Em qualquer governo, seja em âmbito federal, estadual ou municipal, independente se sua composição política, as tensões e conflitos entre servidores e gestores públicos são permanentes, sobretudo, na fase atual do capitalismo, sob o domínio do rentismo neoliberal, em que o Estado assume posições opostas aos interesses das classes populares, flexibilizando e/ou destruindo direitos sociais e trabalhistas conquistados ao longo da história.

No estado do Ceará, desde 2015, o Palácio da Abolição é ocupado por Camilo Santana, do Partido dos Trabalhadores (PT), numa aliança já estabelecida há mais de uma década com os irmãos Ferreira Gomes, hoje no Partido Democrático Trabalhista (PDT).
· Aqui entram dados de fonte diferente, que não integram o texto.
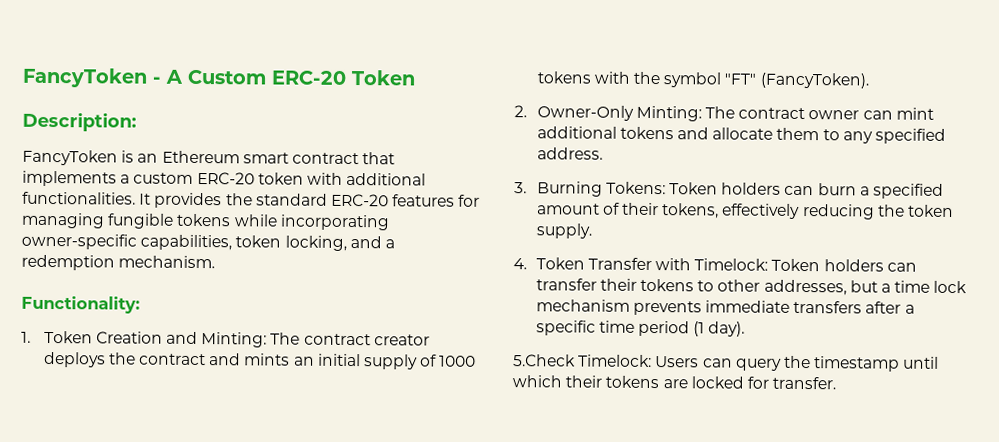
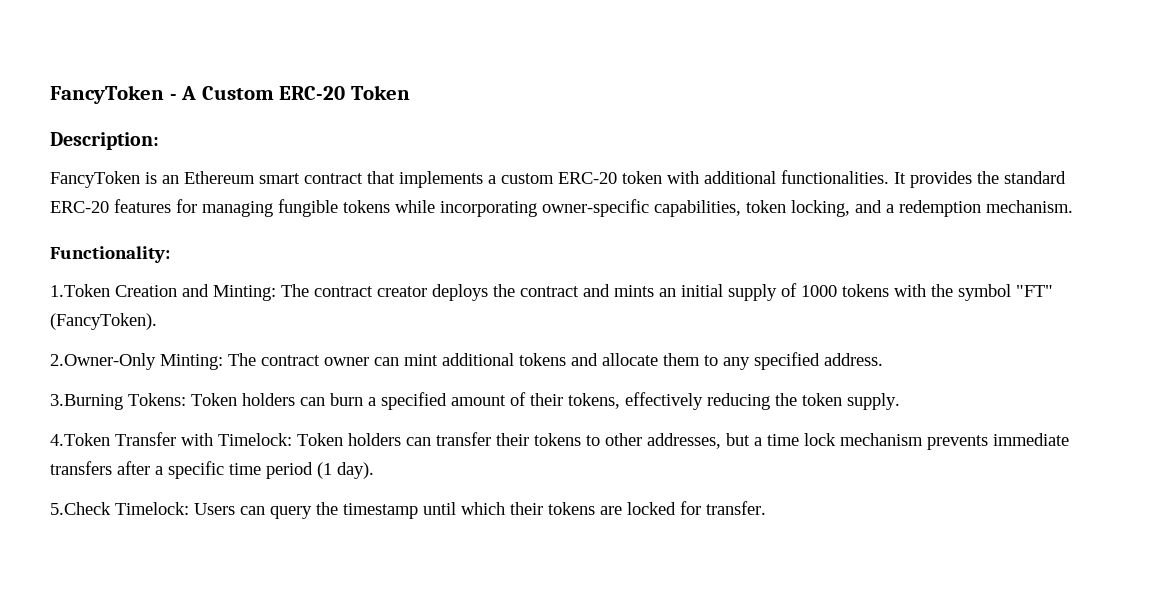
- 1. Token Creation and Minting: The contract creator deploys the contract and mints an initial supply of 1000 tokens with the symbol "FT" (FancyToken).
+ 1.Token Creation and Minting: The contract creator deploys the contract and mints an initial supply of 1000 tokens with the symbol "FT" (FancyToken).
- 2. Owner-Only Minting: The contract owner can mint additional tokens and allocate them to any specified address.
+ 2.Owner-Only Minting: The contract owner can mint additional tokens and allocate them to any specified address.
- 3. Burning Tokens: Token holders can burn a specified amount of their tokens, effectively reducing the token supply.
+ 3.Burning Tokens: Token holders can burn a specified amount of their tokens, effectively reducing the token supply.
- 4. Token Transfer with Timelock: Token holders can transfer their tokens to other addresses, but a time lock mechanism prevents immediate transfers after a specific time period (1 day).
+ 4.Token Transfer with Timelock: Token holders can transfer their tokens to other addresses, but a time lock mechanism prevents immediate transfers after a specific time period (1 day).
Inclusive, o atual governador foi secretário de Cid Gomes em duas pastas, Desenvolvimento Agrário e Cidades.

Camilo Santana tem construído uma aliança ampla durante os seus dois mandatos, inclusive se fortalecendo como uma das principais lideranças políticas do estado, com uma relativa independência dos pedetistas e, até mesmo, do seu próprio partido. Para se ter uma ideia, dos 46 deputados estaduais, apenas 8 fazem oposição ao governador, além das ótimas avaliações de sua gestão, segundo várias pesquisas e, de acordo com a Plataforma BR, o chefe do executivo cearense é considerado o governador do Brasil mais influente nas redes sociais. 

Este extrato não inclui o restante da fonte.